Like an itch you just have to scratch, I began to research her school. I wanted to know what her school was like. It must be something pretty special in order for her to have the chutzpah to give my moderately successful school such a ticking off. I was rather surprised, therefore, to see that achievement in her school had been steadily declining for the last three years, with the 2014 results hitting an all-time low of 64% of pupils achieving Level 4 in reading, writing and maths. When looking at the socio-economic context of her school, I learned that it is situated in a highly disadvantaged area, unlike mine, but our value added scores for 2014 were identical: 99.5 – both of our scores having dipped from the year before (hers for reading, mine for maths). And so, when I saw that she had been visited by Ofsted two months after me, I wondered if her team had been as unforgiving of her as she had of me.
Apparently not.
Her report came out as good, with outstanding features. And, as far as I can tell from comparing our two reports, there had been some pretty conflicting messages communicated during our two inspections. Whereas she had clearly told me that because only 87% of pupils made expected progress in maths, we should consider ourselves inadequate; her team judged her dip, resulting in 85% of pupils making expected progress in reading, to be nothing more than a blip. Whereas her team then went on to judge her leadership to be outstanding because she knew about the dip and promised that it would never happen again, she categorically told me that I was inadequate for letting it happen in the first place and ‘over-optimistic’ and clueless because I suggested that it wasn’t going to happen again. Whereas her team praised her internal data that showed things were improving, she discredited mine, claiming it was bogus and that my predictions were ludicrously inflated.
Now I know that inspections are not based on data alone and that maybe during her inspection she showed that she was a highly effective leader, whereas I apparently showed myself to be a…what was it she called me? A man with his ‘head in the clouds’. Maybe in 2015 she would be proved right, justifying the praise and adoration outlined in her Ofsted report. But imagine my surprise when I clicked on this year’s performance tables and saw that her reading progress had, well, not exactly swelled, from 85% to 87%. Not only that, but her value added score has fallen to 98.1. As I say, I know it’s not all about the data, but doesn’t this contradict Ofsted’s judgement of her leadership? Does this not mean that her promises to rectify her ineffectiveness to raise standards of reading have ended up sounding rather hollow?
What will Ofsted do now? Will they return and question her as to how this happened on her watch? Again.
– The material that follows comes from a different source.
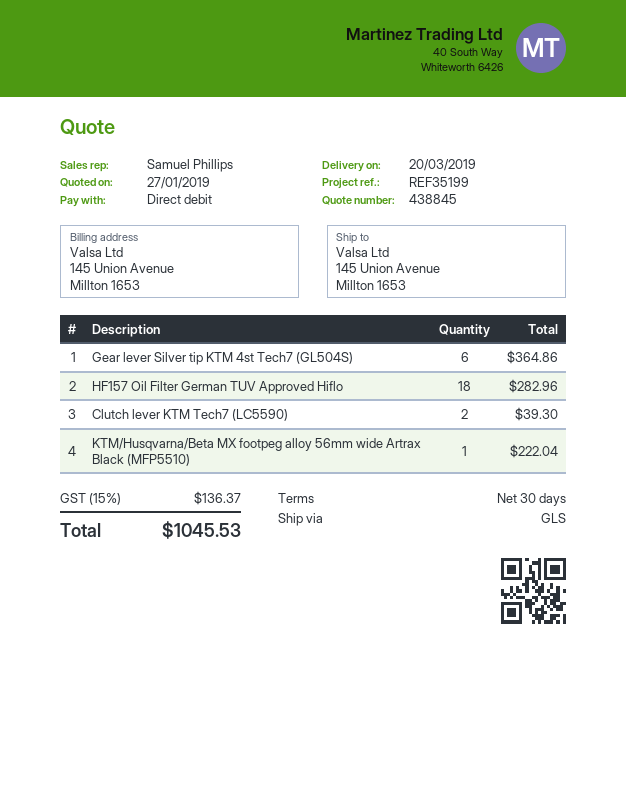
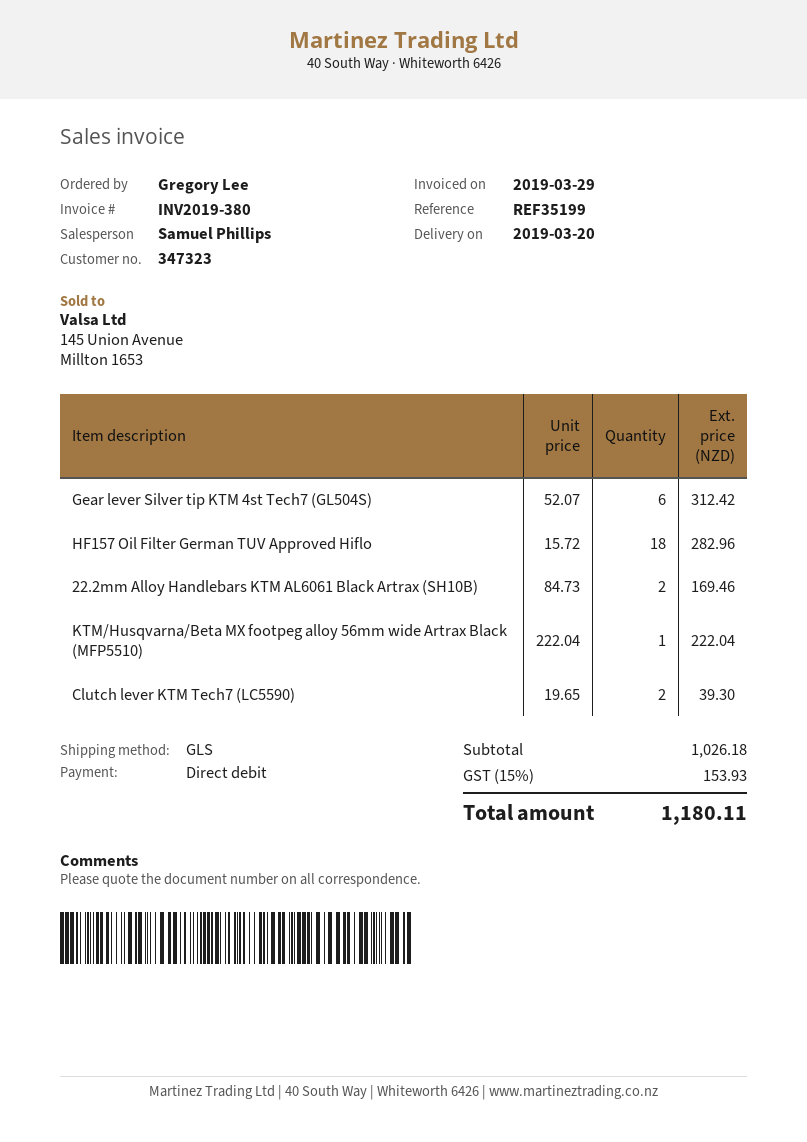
Gear lever Silver tip KTM 4st Tech7 (GL504S): 6 for 364.86 -> 6 for 312.42
22.2mm Alloy Handlebars KTM AL6061 Black Artrax (SH10B): none -> 2 for 169.46
tax: 15% = 136.37 -> 15% = 153.93
total: 1045.53 -> 1180.11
I know they will visit me again. I know that they will return to question this Head who has, according to the last report, ‘over-inflated’ opinions about the standards his school achieves. Maybe they will be confused as to how the outcomes we achieved in 2015 were almost identical to the ones I predicted we would get during the last inspection. Maybe they will wonder as to how this incompetent leader got any green on his Raise Online and achieved an above average value added score with results that placed his school in the top ten performing schools within the city? Maybe they will dismiss our three year 20% growth in achievement and complete close of the gap between our disadvantaged pupils and their peers as nothing more than a blip. A long, three-year blip. Who knows?
But back to this lead inspector. It was with some personal interest that, upon hearing the news that Ofsted were culling a large number of their inspectors as they were considered to be unfit for purpose, I enquired if my very own lead inspector would end up on the slagheap. To my dismay, I learned that she is still inspecting. Despite having had one of her inspection reports completely re-written due to the fact that it was proved to be highly inaccurate; despite the fact that her knowledge of data analysis was deeply flawed; despite the fact that she did in fact judge individual lessons; despite the fact that one of the complaints that was upheld, based on evidence provided by one of the additional inspectors, was about her bullying behaviour throughout the inspection; despite the fact that HMI found her evidence base to be lacking, in order for her to make the judgements she did; despite the fact that she mis-represented comments from the school’s senior leaders when writing up her report; despite the fact that she did not follow protocol during the final feedback meeting with the local authority; despite the fact that other schools have complained to the local press about her; despite the fact that she came into a school with a fixed agenda and stuck rigidly to it and despite the fact that she is not HMI accredited…she is still inspecting. I have been told that she will no longer lead inspections but she is still out thete.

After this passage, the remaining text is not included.